Stored data entries:

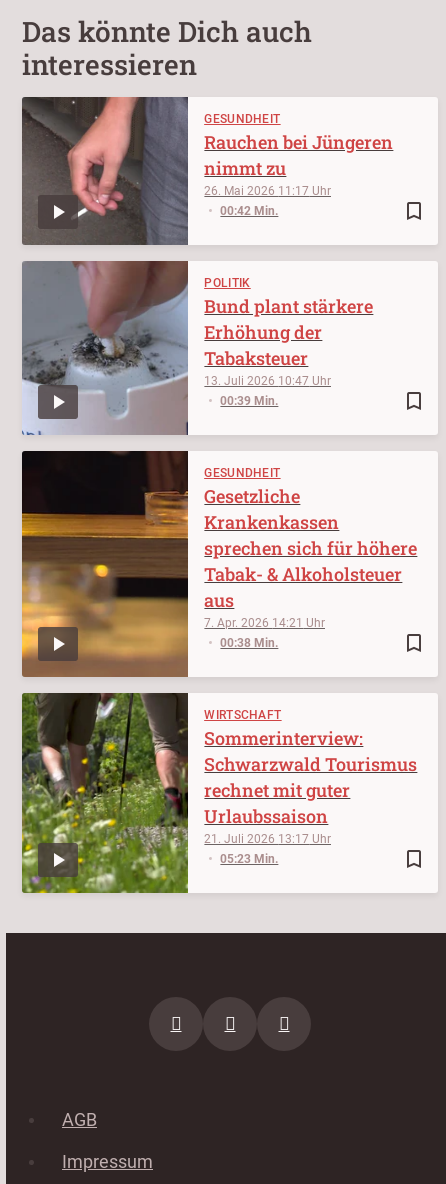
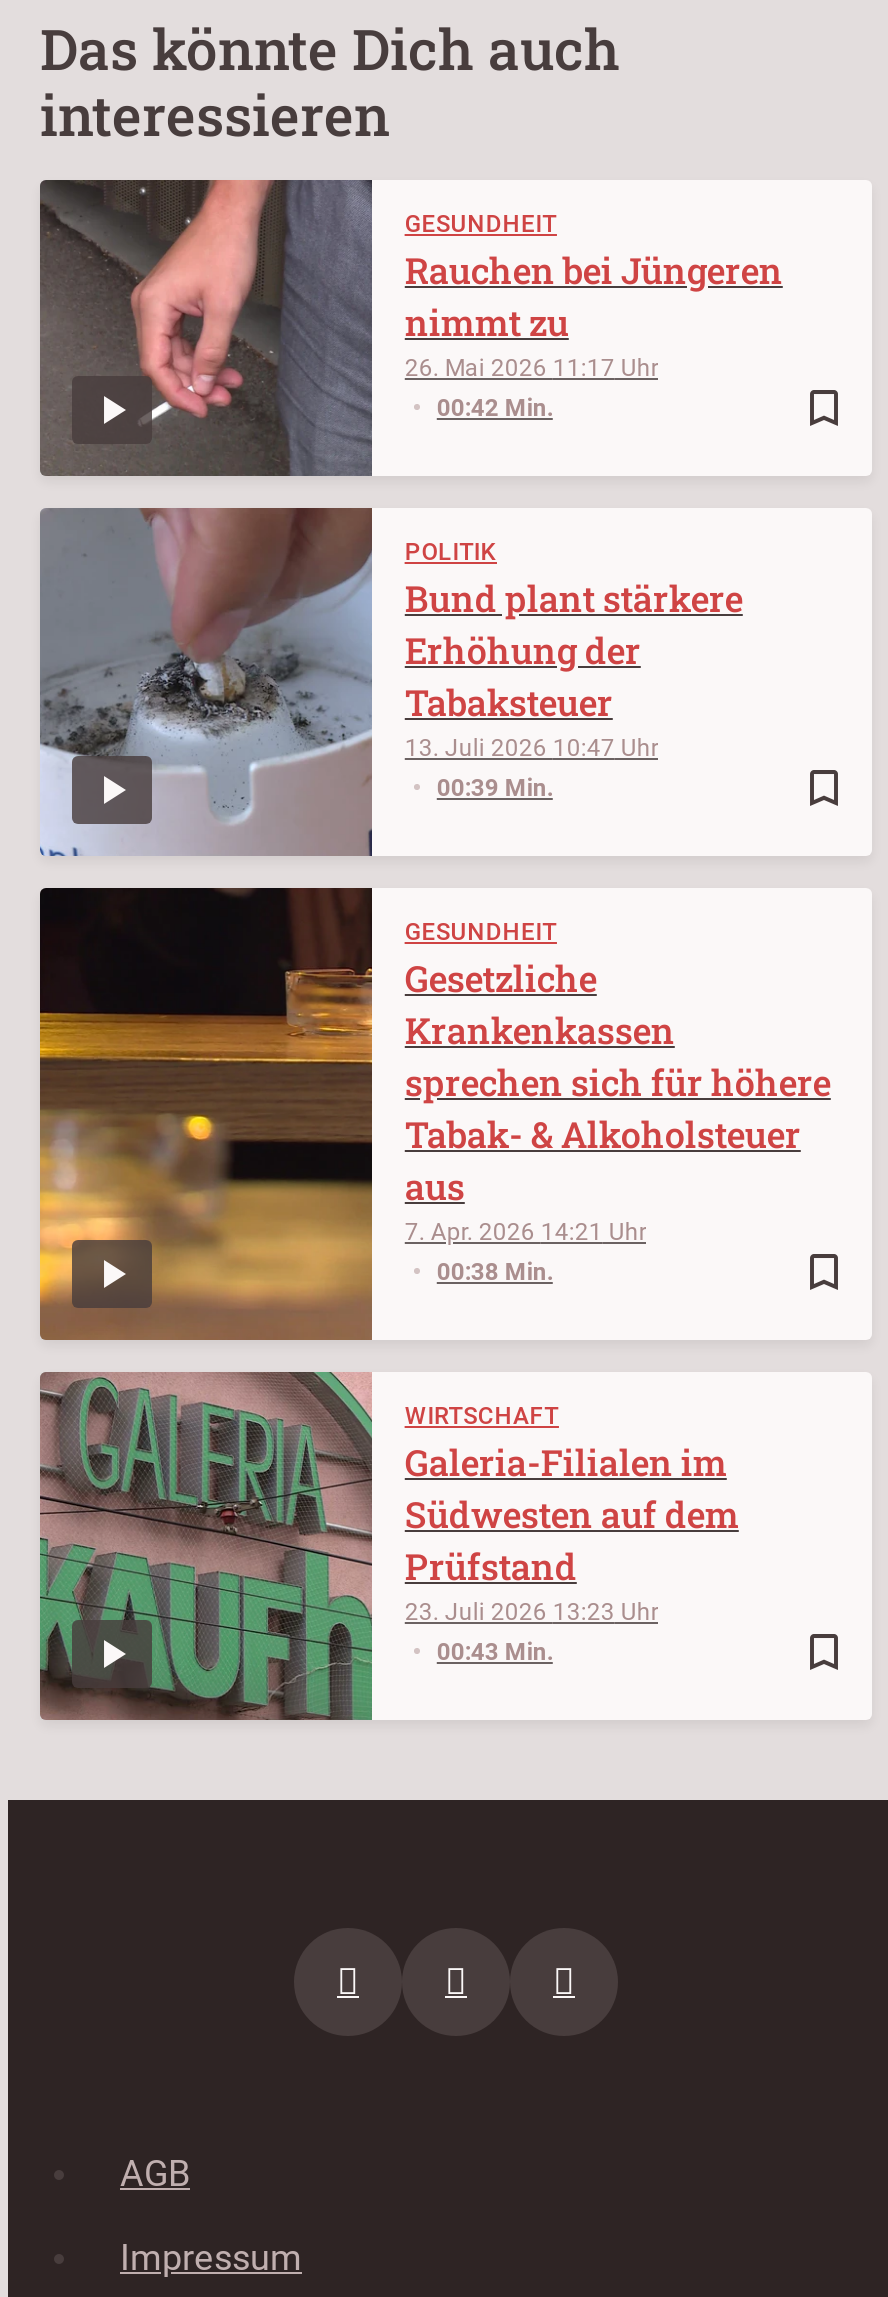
- [image]
- 21. Juli 2026 13:17
- 05:23 Min.
+ [image]
+ 23. Juli 2026 13:23
+ 00:43 Min.

- Sommerinterview:
- Schwarzwald Tourismus
- rechnet mit guter
- Urlaubssaison
+ Galeria-Filialen im
+ Südwesten auf dem
+ Prüfstand
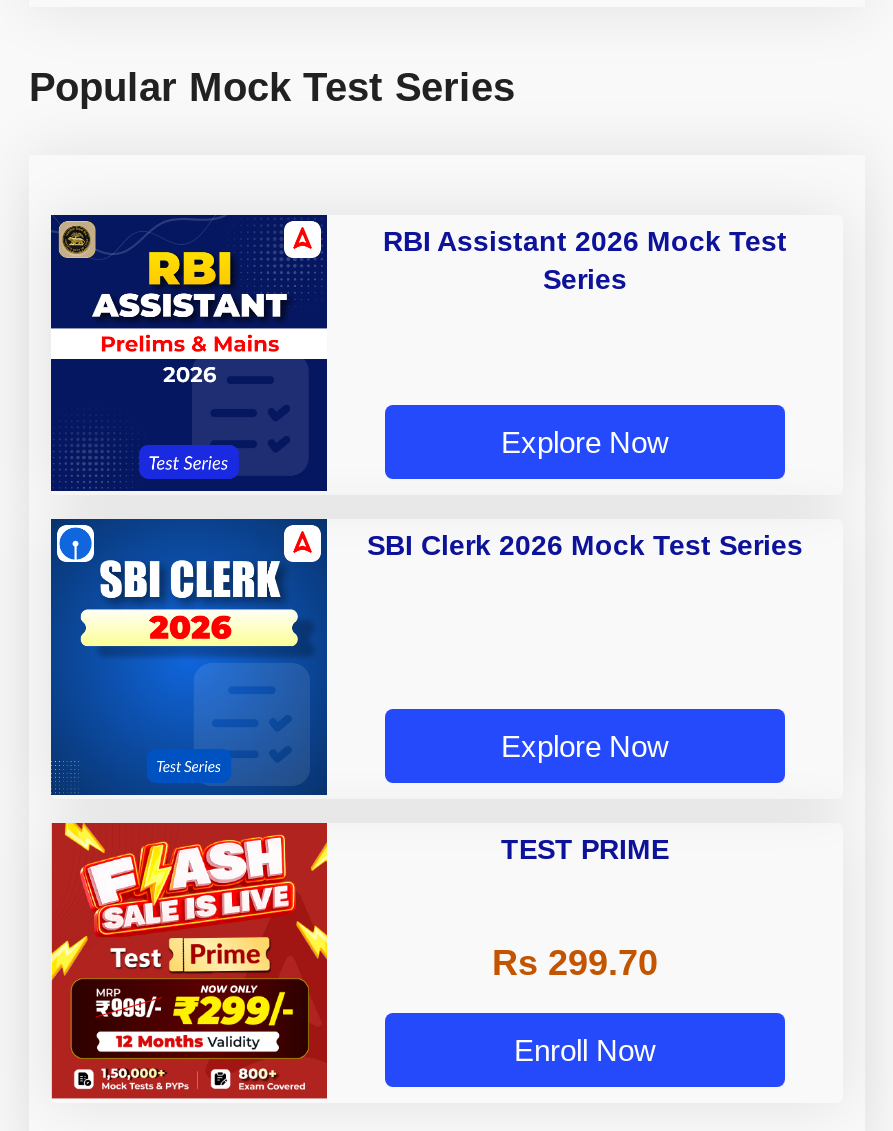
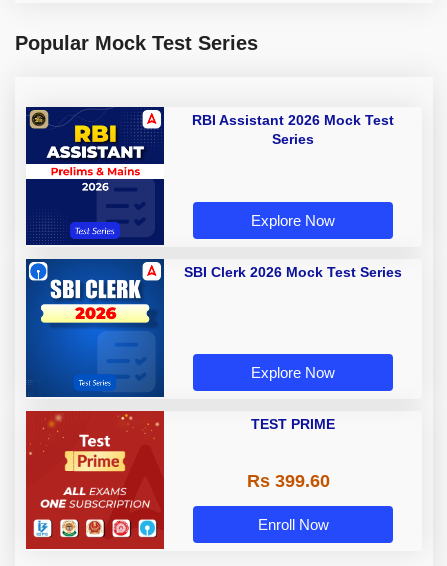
- [image]
+ [image]

- Rs 299.70
+ Rs 399.60
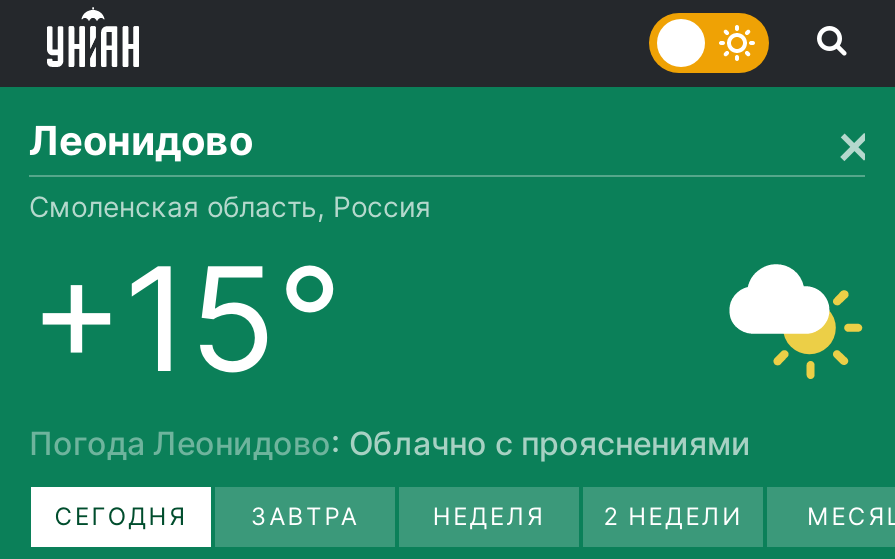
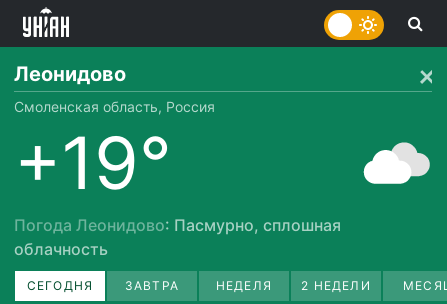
- [image]
- +15°
- Погода Леонидово: Облачно с прояснениями
+ [image]
+ +19°
+ Погода Леонидово: Пасмурно, сплошная
+ облачность
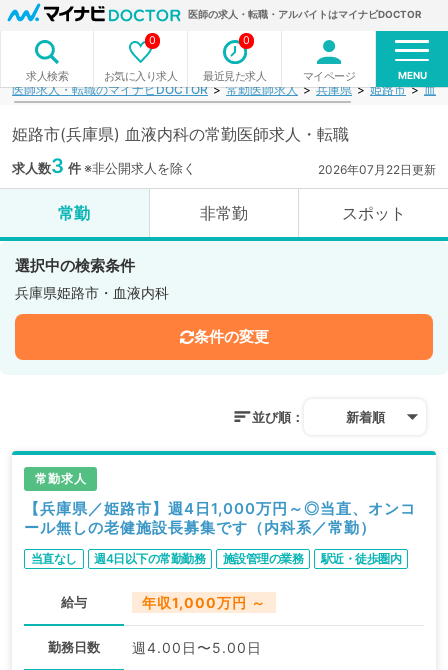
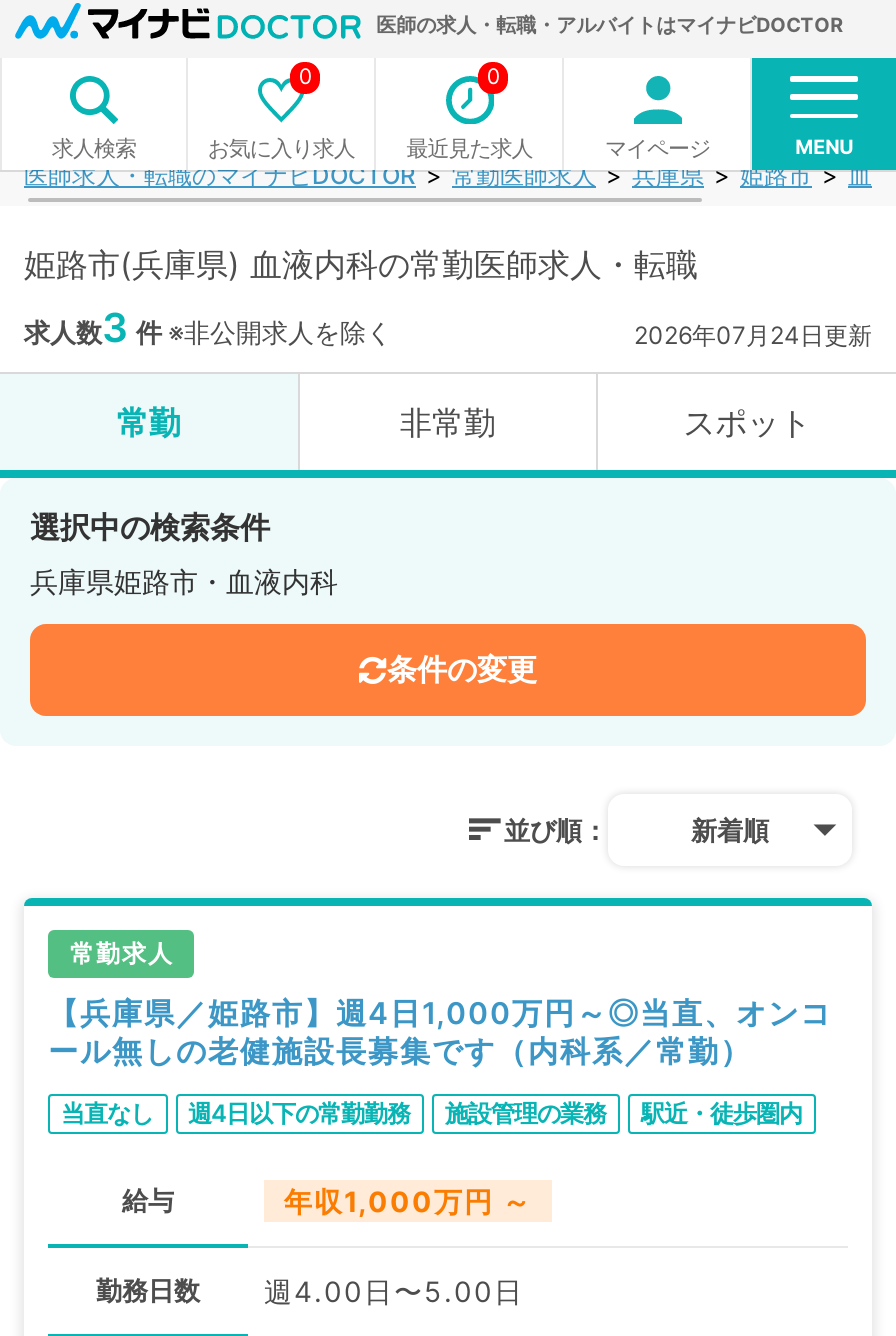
- 2026年07月22日更新
+ 2026年07月24日更新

_Activity_
Leaving aside the images, write out every entry above exactly.

_Exercise solution_
- [image]
- 21. Juli 2026 13:17
- 05:23 Min.
+ [image]
+ 23. Juli 2026 13:23
+ 00:43 Min.

- Sommerinterview:
- Schwarzwald Tourismus
- rechnet mit guter
- Urlaubssaison
+ Galeria-Filialen im
+ Südwesten auf dem
+ Prüfstand
- [image]
+ [image]

- Rs 299.70
+ Rs 399.60
- [image]
- +15°
- Погода Леонидово: Облачно с прояснениями
+ [image]
+ +19°
+ Погода Леонидово: Пасмурно, сплошная
+ облачность
- 2026年07月22日更新
+ 2026年07月24日更新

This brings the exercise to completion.